━━━ Records supplied ━━━

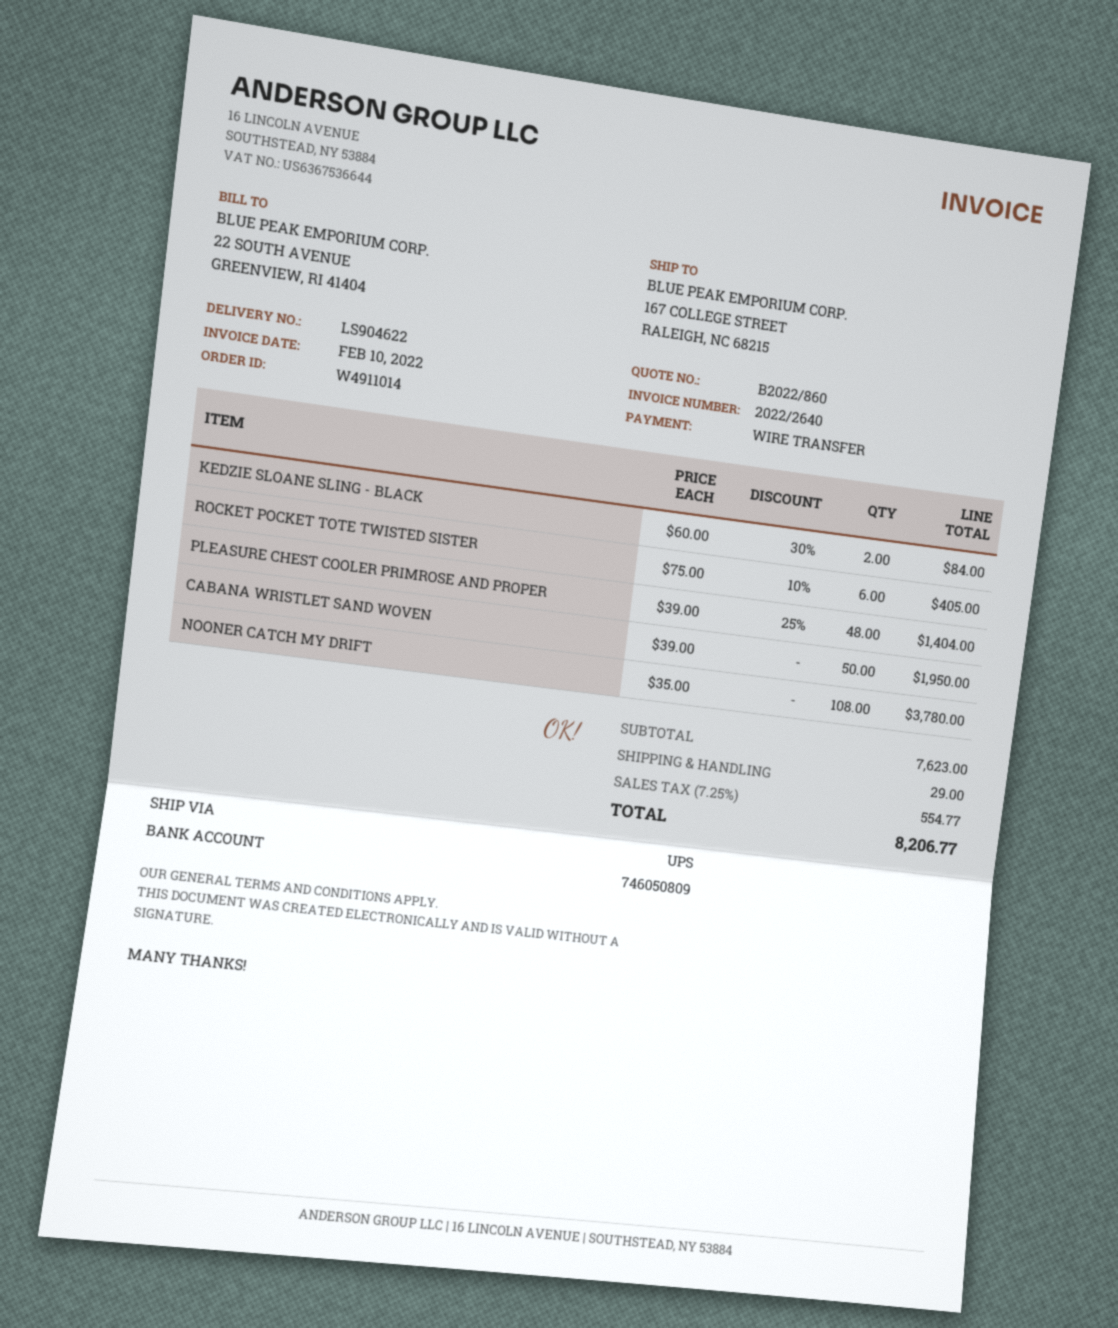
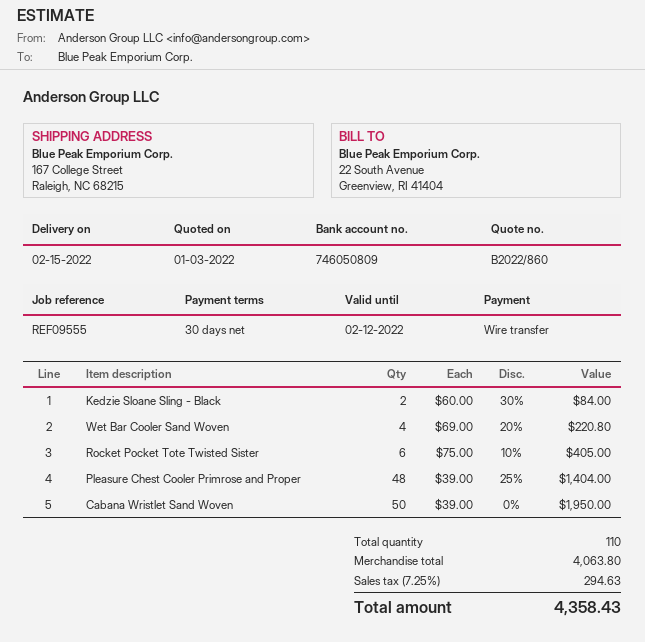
NOONER CATCH MY DRIFT: 108 x 35.00 = 3780.00 -> none
Wet Bar Cooler Sand Woven: none -> 4 x 69.00 - 20% = 220.80
subtotal: 7623.00 -> 4063.80
shipping: 29.00 -> none
tax: 7.25% = 554.77 -> 7.25% = 294.63
total: 8206.77 -> 4358.43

━━━

Give back the material above exactly as it appears, minus the pictures.

● **Expected answer**
NOONER CATCH MY DRIFT: 108 x 35.00 = 3780.00 -> none
Wet Bar Cooler Sand Woven: none -> 4 x 69.00 - 20% = 220.80
subtotal: 7623.00 -> 4063.80
shipping: 29.00 -> none
tax: 7.25% = 554.77 -> 7.25% = 294.63
total: 8206.77 -> 4358.43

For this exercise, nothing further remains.